In the Vineyard: October 12, 2022


In the Vineyard :: October 12, 2022 :: Volume 22, Issue 19

National News

Celebrate 20 Years!

Please join us on Saturday, Oct. 29, 2022, at the Boston Marriott Hotel Newton, when we gather (in person again!) to pray, learn, plan, and socialize — as a community — honoring our commitment, 20 years and continuing, to Keep the Faith, Change the Church. Don’t miss this opportunity to greet old friends, make new friends, and help us prepare for the next 20 years.

Event: Voice of the Faithful 20th Year Commemoration
Date: Saturday, Oct. 29, 2022
Time: 9:30 a.m.-5 p.m. (Lunch included) P.S. It’s a delicious buffet.
Place: Boston Marriott Hotel Newton, 2345 Commonwealth Ave., Newton MA
A venue familiar to us for its good food and comfortable meeting space.

Click here for an agenda and more information.

Click here to register


We will have the latest VOTF news, an interactive presentation by one of VOTF’s best friends and colleagues, Prof. Thomas H. Groome, Ed.D., from Boston College, at VOTF’s 20th Commemoration celebration, and a special Commemoration display opportunity to note your own remembrances.

Thomas H. Groome, Ed.D., Professor of Theology & Religious Education, Boston CollegeClick here to see an excerpt from Dr. Groome’s address at VOTF’s 10th year Conference.

Prof.
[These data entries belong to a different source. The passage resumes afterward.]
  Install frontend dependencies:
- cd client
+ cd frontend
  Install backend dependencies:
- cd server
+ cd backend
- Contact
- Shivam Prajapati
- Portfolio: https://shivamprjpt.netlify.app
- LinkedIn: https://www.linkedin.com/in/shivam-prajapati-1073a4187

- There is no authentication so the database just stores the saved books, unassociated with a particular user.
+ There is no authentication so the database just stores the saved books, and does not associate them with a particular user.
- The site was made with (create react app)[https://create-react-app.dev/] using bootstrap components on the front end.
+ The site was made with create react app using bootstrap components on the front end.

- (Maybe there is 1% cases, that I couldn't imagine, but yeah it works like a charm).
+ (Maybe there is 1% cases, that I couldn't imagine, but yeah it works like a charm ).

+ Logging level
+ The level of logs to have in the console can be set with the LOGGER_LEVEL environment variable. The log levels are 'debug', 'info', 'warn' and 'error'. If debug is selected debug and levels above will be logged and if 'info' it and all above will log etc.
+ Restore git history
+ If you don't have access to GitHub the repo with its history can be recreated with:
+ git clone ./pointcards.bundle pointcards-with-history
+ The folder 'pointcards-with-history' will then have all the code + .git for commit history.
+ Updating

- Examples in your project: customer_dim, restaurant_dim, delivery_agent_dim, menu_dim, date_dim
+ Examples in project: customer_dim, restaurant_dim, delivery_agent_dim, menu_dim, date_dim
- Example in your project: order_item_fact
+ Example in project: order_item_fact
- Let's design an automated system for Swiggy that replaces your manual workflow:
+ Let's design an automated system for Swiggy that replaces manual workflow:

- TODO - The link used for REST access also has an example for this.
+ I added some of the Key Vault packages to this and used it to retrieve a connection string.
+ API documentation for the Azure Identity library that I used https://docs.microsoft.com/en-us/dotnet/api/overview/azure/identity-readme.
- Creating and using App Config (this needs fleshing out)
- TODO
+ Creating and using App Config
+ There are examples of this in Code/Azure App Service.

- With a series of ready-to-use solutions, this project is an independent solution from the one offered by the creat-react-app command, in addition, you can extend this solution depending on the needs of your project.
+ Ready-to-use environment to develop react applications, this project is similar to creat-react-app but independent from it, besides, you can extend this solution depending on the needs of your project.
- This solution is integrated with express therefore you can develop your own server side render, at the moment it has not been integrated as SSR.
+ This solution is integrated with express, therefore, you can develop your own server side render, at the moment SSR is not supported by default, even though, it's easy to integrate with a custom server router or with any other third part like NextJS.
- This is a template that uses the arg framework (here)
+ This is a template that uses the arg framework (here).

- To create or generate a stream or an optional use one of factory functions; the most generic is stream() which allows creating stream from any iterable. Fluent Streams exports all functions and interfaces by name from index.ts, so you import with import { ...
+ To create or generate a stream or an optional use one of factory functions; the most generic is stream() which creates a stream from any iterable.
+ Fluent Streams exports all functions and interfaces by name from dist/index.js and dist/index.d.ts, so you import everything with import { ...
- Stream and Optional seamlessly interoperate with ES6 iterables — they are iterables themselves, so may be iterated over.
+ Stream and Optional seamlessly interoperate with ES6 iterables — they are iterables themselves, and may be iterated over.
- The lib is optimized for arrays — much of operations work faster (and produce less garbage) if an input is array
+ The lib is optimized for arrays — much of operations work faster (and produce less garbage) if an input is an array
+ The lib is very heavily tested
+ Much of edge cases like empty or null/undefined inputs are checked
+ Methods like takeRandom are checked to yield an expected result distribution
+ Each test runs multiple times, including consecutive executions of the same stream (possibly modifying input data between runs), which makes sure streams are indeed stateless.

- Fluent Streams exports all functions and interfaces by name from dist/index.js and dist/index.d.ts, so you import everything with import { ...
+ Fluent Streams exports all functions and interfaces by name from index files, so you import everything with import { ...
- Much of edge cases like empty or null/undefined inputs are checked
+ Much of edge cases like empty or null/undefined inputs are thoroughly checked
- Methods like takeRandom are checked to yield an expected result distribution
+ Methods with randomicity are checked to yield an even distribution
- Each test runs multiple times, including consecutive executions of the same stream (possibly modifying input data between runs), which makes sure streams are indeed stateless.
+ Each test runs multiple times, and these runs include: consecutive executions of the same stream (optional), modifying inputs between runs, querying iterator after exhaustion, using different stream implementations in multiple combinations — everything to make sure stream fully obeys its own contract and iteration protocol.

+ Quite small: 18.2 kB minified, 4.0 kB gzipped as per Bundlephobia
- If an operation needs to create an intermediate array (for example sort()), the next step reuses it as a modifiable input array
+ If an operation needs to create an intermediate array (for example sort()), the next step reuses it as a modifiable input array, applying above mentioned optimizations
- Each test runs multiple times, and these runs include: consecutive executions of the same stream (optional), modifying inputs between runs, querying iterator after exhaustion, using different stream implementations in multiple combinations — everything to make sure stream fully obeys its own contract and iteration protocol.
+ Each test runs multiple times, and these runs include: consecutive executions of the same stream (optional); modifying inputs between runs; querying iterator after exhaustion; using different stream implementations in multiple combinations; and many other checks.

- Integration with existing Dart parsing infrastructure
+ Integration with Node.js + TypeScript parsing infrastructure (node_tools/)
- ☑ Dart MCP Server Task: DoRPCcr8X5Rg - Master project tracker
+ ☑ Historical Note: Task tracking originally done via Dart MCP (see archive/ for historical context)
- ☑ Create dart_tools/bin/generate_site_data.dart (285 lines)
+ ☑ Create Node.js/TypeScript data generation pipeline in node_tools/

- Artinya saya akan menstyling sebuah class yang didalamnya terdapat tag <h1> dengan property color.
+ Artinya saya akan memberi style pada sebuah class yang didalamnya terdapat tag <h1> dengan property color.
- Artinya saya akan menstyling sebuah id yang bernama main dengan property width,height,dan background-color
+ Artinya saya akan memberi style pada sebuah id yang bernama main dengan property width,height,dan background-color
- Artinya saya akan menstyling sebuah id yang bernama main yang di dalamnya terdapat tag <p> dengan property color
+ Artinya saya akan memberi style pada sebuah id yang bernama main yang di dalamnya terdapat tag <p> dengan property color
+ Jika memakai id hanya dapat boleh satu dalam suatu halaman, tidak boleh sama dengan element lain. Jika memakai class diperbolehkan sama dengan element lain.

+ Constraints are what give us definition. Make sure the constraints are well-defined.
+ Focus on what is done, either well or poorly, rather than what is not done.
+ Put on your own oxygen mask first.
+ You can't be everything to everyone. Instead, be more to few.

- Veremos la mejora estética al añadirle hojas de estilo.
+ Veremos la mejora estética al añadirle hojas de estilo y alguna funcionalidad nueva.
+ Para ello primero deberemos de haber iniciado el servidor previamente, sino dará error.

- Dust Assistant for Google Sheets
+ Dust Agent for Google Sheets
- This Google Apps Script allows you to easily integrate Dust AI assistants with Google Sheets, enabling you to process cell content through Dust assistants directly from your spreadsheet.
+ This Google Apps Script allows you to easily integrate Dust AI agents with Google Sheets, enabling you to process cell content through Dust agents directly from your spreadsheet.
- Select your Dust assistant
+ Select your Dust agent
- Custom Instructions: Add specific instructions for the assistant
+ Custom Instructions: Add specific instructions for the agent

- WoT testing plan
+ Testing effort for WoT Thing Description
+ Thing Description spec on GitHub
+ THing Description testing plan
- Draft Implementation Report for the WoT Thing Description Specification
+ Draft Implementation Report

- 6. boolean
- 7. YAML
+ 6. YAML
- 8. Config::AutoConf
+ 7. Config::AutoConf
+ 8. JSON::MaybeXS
Thomas H. Groome, Ed.D., from Boston College will present an interactive keynote address called Putting Jesus at the Heart of Keeping the Faith and Changing Church. “I would like to spark people’s own thoughts about why Catholics often think of Church or Pope or Sacraments as the ‘heart’ of their faith and seldom Jesus,” Tom says. Dr. Groome’s work What Makes Education Catholic: Spiritual Foundations recently won the top award in the Religious Education category at the 2022 Catholic Media Association conference. In 2020, Tom received top place from the Catholic Press Association for his book Faith for the Heart: A Catholic Spirituality.

We will have our Synod update and report for you plus updates on the three major studies VOTF conducts: diocesan financial transparency and accountability, governance via Diocesan Finance Councils, and the first national analysis of all 177 dioceses and their child protection and Safe Environment practices–with plenty of time for questions and answers about what we have learned. These reports give the faithful in each parish the information needed to judge–and help improve–diocesan activities within the purview of each report. You also don’t want to miss a report on women’s roles and our collaborative work for greater input from the centuries-neglected half (and more) of the Church.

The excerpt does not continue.